In a statement announcing his candidacy, Mr Fox said he made the decision to stand for election after the Chancellor Rishi Sunak announced in the budget that the government had borrowed £407bn to deal with the coronavirus pandemic.

He added that it amounted to "roughly £1,600 for every family in the country".

"Every week that goes by without lifting lockdown means more lost jobs, more lost businesses and even more taxes in the future.

"The government has said vaccines are working, hospitalisations and deaths are tumbling, but we are still being told we won't be able to resume normal life until mid-summer at the earliest.

"Both Tory and Labour have got this badly wrong. I want London - and indeed the rest of the country - to be allowed to get back to work and play immediately, not by late June."

'Cannot risk'

When asked if Mr Fox would break the law to end lockdown should he be elected, his spokesman said: "If Laurence comes from nowhere to win the Mayor of London election on an 'end lockdown now' platform, the prime minister will have to listen and act on the May 6 vote."

A spokesperson for the current Mayor of London, Sadiq Khan, said: "The number of COVID-19 cases in London remains high and our heroic NHS staff are still under real pressure.

"The power to introduce lockdown lies with the government and it's right that ministers are taking a cautious approach to the easing of lockdown restrictions.

"As the vaccine roll-out takes place and case numbers in London remain higher than when restrictions were lifted last summer, we cannot risk a further surge in cases which would put lives, the roadmap out of lockdown, and our economic recovery at risk."

Image source, Getty Images
Image caption,

The election will be held on 6 May after it was postponed for a year due to the Coronavirus pandemic

The Reclaim Party said a survey carried out on its behalf by Savanta ComRes found more than half of all Londoners want the national lockdown lifted by the end of May, with young people in the capital even keener on a swift exit from lockdown than the older generation.

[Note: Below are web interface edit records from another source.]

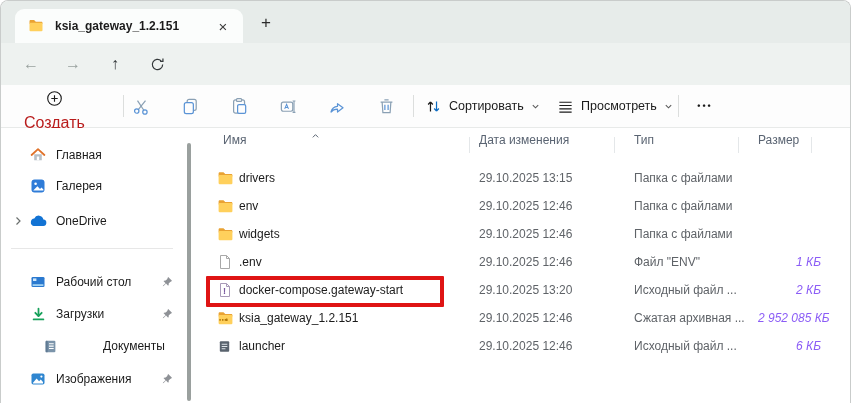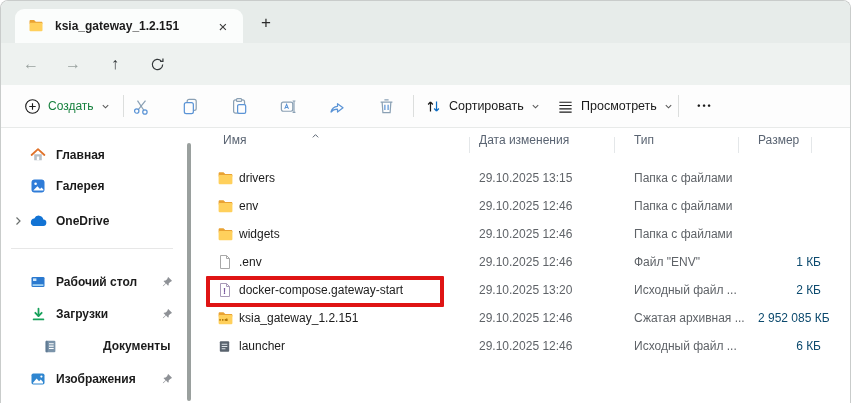--- a/index.html
+++ b/index.html
@@ -20,44 +20,44 @@
   .nav-fwd{left:55px;color:#98a19e;}
   .nav-up{left:97px;color:#33383a;}
   .nav-refresh{left:139px;color:#33383a;}
   .addressbar{position:absolute;left:196px;top:47px;width:642px;height:31px;background:#fdfefe;border-radius:6px;display:flex;align-items:center;gap:9px;padding:0 12px;box-sizing:border-box;font-size:12.5px;color:#1b1b1b;}
   .crumb{white-space:nowrap;}
   .crumb-sep,.crumb-ellipsis{display:flex;align-items:center;color:#3c3c3c;}
   .search-sliver{position:absolute;left:845px;top:47px;width:10px;height:31px;background:#fdfefe;border-radius:6px 0 0 6px;}
 
   
   .cmdbar{position:absolute;left:0;top:84px;width:100%;height:43px;background:#fdfdfd;border-bottom:1px solid #e8eae9;box-sizing:border-box;}
-  .cmd-new{position:absolute;left:14px;top:5px;height:32px;display:flex;align-items:center;gap:7px;padding:0 9px;border-radius:5px;font-size:12px;color:#15803d;}
+  .cmd-new{position:absolute;left:14px;top:5px;height:32px;display:flex;align-items:center;gap:7px;padding:0 9px;border-radius:5px;font-size:16px;color:#b91c1c;flex-direction:column;}
   .cmd-icon-btn{position:absolute;top:5px;width:38px;height:32px;display:flex;align-items:center;justify-content:center;border-radius:5px;}
   .cmd-sep{position:absolute;top:10px;width:1px;height:22px;background:#dcdedd;}
   .cmd-drop{position:absolute;top:5px;height:32px;display:flex;align-items:center;gap:7px;padding:0 8px;border-radius:5px;font-size:12.5px;color:#1b1b1b;}
   .cmd-more{position:absolute;left:686px;top:5px;width:36px;height:32px;display:flex;align-items:center;justify-content:center;border-radius:5px;font-size:9px;letter-spacing:2px;color:#1b1b1b;font-weight:700;}
 
   
-  .sidebar{position:absolute;left:0;top:127px;width:176px;bottom:0;background:#fff;font-weight:bold;}
+  .sidebar{position:absolute;left:0;top:127px;width:176px;bottom:0;background:#fff;}
   .side-item{position:absolute;left:6px;width:172px;height:30px;display:flex;align-items:center;border-radius:5px;font-size:12px;color:#1b1b1b;}
   .side-chevron{width:22px;display:flex;justify-content:center;align-items:center;}
   .side-icon{width:18px;display:flex;justify-content:center;align-items:center;}
   .side-label{margin-left:9px;flex:1;white-space:nowrap;}
   .side-pin{width:20px;display:flex;justify-content:center;align-items:center;margin-right:2px;}
   .side-divider{position:absolute;left:10px;top:120px;width:162px;height:1px;background:#e7e7e7;}
   .side-scrollbar{position:absolute;left:186px;top:15px;width:4px;height:258px;background:#9aa09e;border-radius:2px;}
 
   
   .filelist{position:absolute;left:200px;top:127px;right:0;bottom:0;background:#fff;}
   .lrow{position:absolute;left:0;width:631px;height:28px;display:flex;align-items:center;font-size:12px;}
   .c-icon{flex:0 0 22px;margin-left:16px;display:flex;align-items:center;}
   .c-name{flex:0 0 230px;color:#1b1b1b;white-space:nowrap;overflow:hidden;}
   .c-date{flex:0 0 145px;padding-left:10px;color:#5f6368;white-space:nowrap;}
   .c-type{flex:0 0 114px;padding-left:10px;color:#5f6368;white-space:nowrap;overflow:hidden;}
-  .c-size{flex:0 0 63px;padding-left:10px;color:#0c4a6e;text-align:right;white-space:nowrap;}
+  .c-size{flex:0 0 63px;padding-left:10px;color:#8b5cf6;text-align:right;white-space:nowrap;font-style:italic;}
   .lheader{position:absolute;left:0;top:5px;width:631px;height:24px;display:flex;align-items:flex-start;font-size:12px;color:#5a6472;}
   .h-name{flex:0 0 268px;padding-left:22px;box-sizing:border-box;}
   .h-date{flex:0 0 145px;padding-left:10px;}
   .h-type{flex:0 0 114px;padding-left:10px;}
   .h-size{flex:0 0 63px;padding-left:10px;}
   .h-sep{position:absolute;top:4px;width:1px;height:16px;background:#e4e7e9;}
   .sort-caret{position:absolute;left:110px;top:-4px;}
   .red-box{position:absolute;left:5px;top:148px;width:238px;height:31px;border:4px solid #df1414;border-radius:1px;box-sizing:border-box;z-index:5;}
 </style>
 </head>

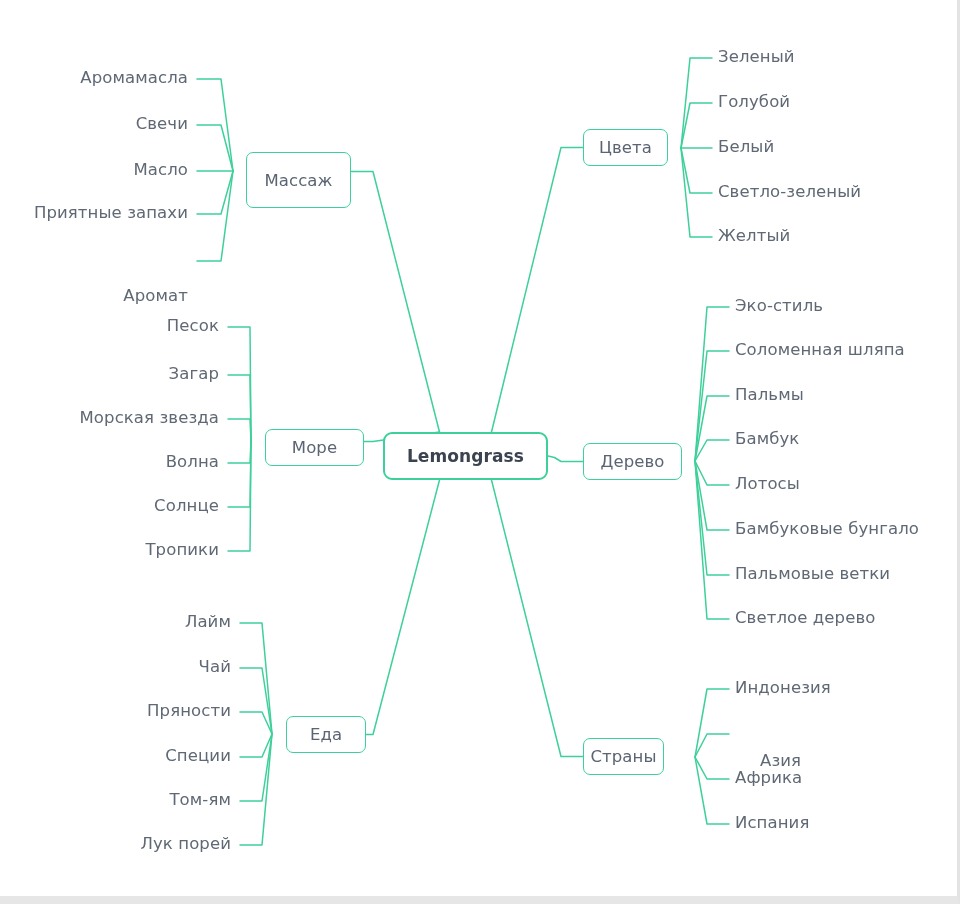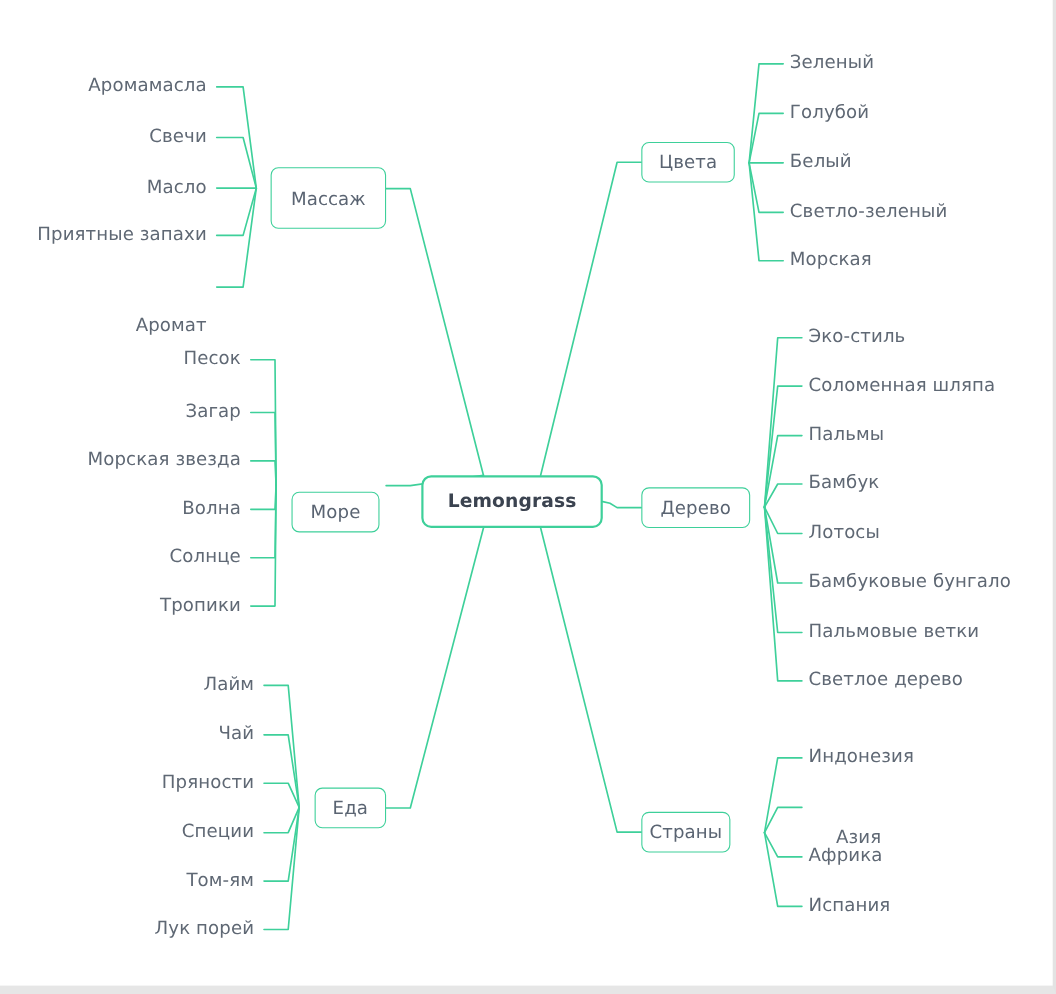--- a/index.html
+++ b/index.html
@@ -109,46 +109,46 @@
     </svg>
   <div id="nodes">
       <div class="node" style="left: 246px; top: 152px; width: 105px; height: 56px;">
         <span>Массаж</span>
       </div>
       <div class="leaf l-side" style="top: 70px; right: 769px;"><span>Аромамасла</span></div>
       <div class="leaf l-side" style="top: 116px; right: 769px;"><span>Свечи</span></div>
       <div class="leaf l-side" style="top: 162px; right: 769px;"><span>Масло</span></div>
       <div class="leaf l-side" style="top: 205px; right: 769px;"><span>Приятные запахи</span></div>
       <div class="leaf l-side" style="top: 252px; right: 769px; margin-top: 36px;"><span>Аромат</span></div>
-      <div class="node" style="left: 265px; top: 447px; width: 80px; height: 37px; text-align: center;">
+      <div class="node" style="left: 265px; top: 429px; width: 99px; height: 37px; text-align: center;">
         <span>Море</span>
       </div>
       <div class="leaf l-side" style="top: 318px; right: 738px;"><span>Песок</span></div>
       <div class="leaf l-side" style="top: 366px; right: 738px;"><span>Загар</span></div>
       <div class="leaf l-side" style="top: 410px; right: 738px;"><span>Морская звезда</span></div>
       <div class="leaf l-side" style="top: 454px; right: 738px;"><span>Волна</span></div>
       <div class="leaf l-side" style="top: 498px; right: 738px;"><span>Солнце</span></div>
       <div class="leaf l-side" style="top: 542px; right: 738px;"><span>Тропики</span></div>
-      <div class="node" style="left: 286px; top: 716px; width: 65px; height: 37px;">
+      <div class="node" style="left: 286px; top: 716px; width: 80px; height: 37px;">
         <span>Еда</span>
       </div>
       <div class="leaf l-side" style="top: 614px; right: 726px;"><span>Лайм</span></div>
       <div class="leaf l-side" style="top: 659px; right: 726px;"><span>Чай</span></div>
       <div class="leaf l-side" style="top: 703px; right: 726px;"><span>Пряности</span></div>
       <div class="leaf l-side" style="top: 748px; right: 726px;"><span>Специи</span></div>
       <div class="leaf l-side" style="top: 792px; right: 726px;"><span>Том-ям</span></div>
       <div class="leaf l-side" style="top: 836px; right: 726px;"><span>Лук порей</span></div>
       <div class="node" style="left: 583px; top: 129px; width: 85px; height: 37px;">
         <span>Цвета</span>
       </div>
       <div class="leaf r-side" style="top: 49px; left: 718px;"><span>Зеленый</span></div>
       <div class="leaf r-side" style="top: 94px; left: 718px;"><span>Голубой</span></div>
       <div class="leaf r-side" style="top: 139px; left: 718px;"><span>Белый</span></div>
       <div class="leaf r-side" style="top: 184px; left: 718px;"><span>Светло-зеленый</span></div>
-      <div class="leaf r-side" style="top: 228px; left: 718px;"><span>Морская</span></div>
+      <div class="leaf r-side" style="top: 228px; left: 718px;"><span>Желтый</span></div>
       <div class="node" style="left: 583px; top: 443px; width: 99px; height: 37px;">
         <span>Дерево</span>
       </div>
       <div class="leaf r-side" style="top: 298px; left: 735px;"><span>Эко-стиль</span></div>
       <div class="leaf r-side" style="top: 342px; left: 735px; text-align: right;"><span>Соломенная шляпа</span></div>
       <div class="leaf r-side" style="top: 387px; left: 735px;"><span>Пальмы</span></div>
       <div class="leaf r-side" style="top: 431px; left: 735px;"><span>Бамбук</span></div>
       <div class="leaf r-side" style="top: 476px; left: 735px;"><span>Лотосы</span></div>
       <div class="leaf r-side" style="top: 521px; left: 735px;"><span>Бамбуковые бунгало</span></div>
       <div class="leaf r-side" style="top: 566px; left: 735px;"><span>Пальмовые ветки</span></div>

They said the poll saw 1,002 London adults, aged 18 or older, interviewed online from 18-22 February.

Mr Fox faced a backlash online in November for a tweet in which he claimed to have had people over for dinner and appeared to criticise the NHS.

"Just had a large group over to lunch and we hugged and ate and talked and put the world to rights," he said.

"If the NHS can't cope, then the NHS isn't fit for purpose."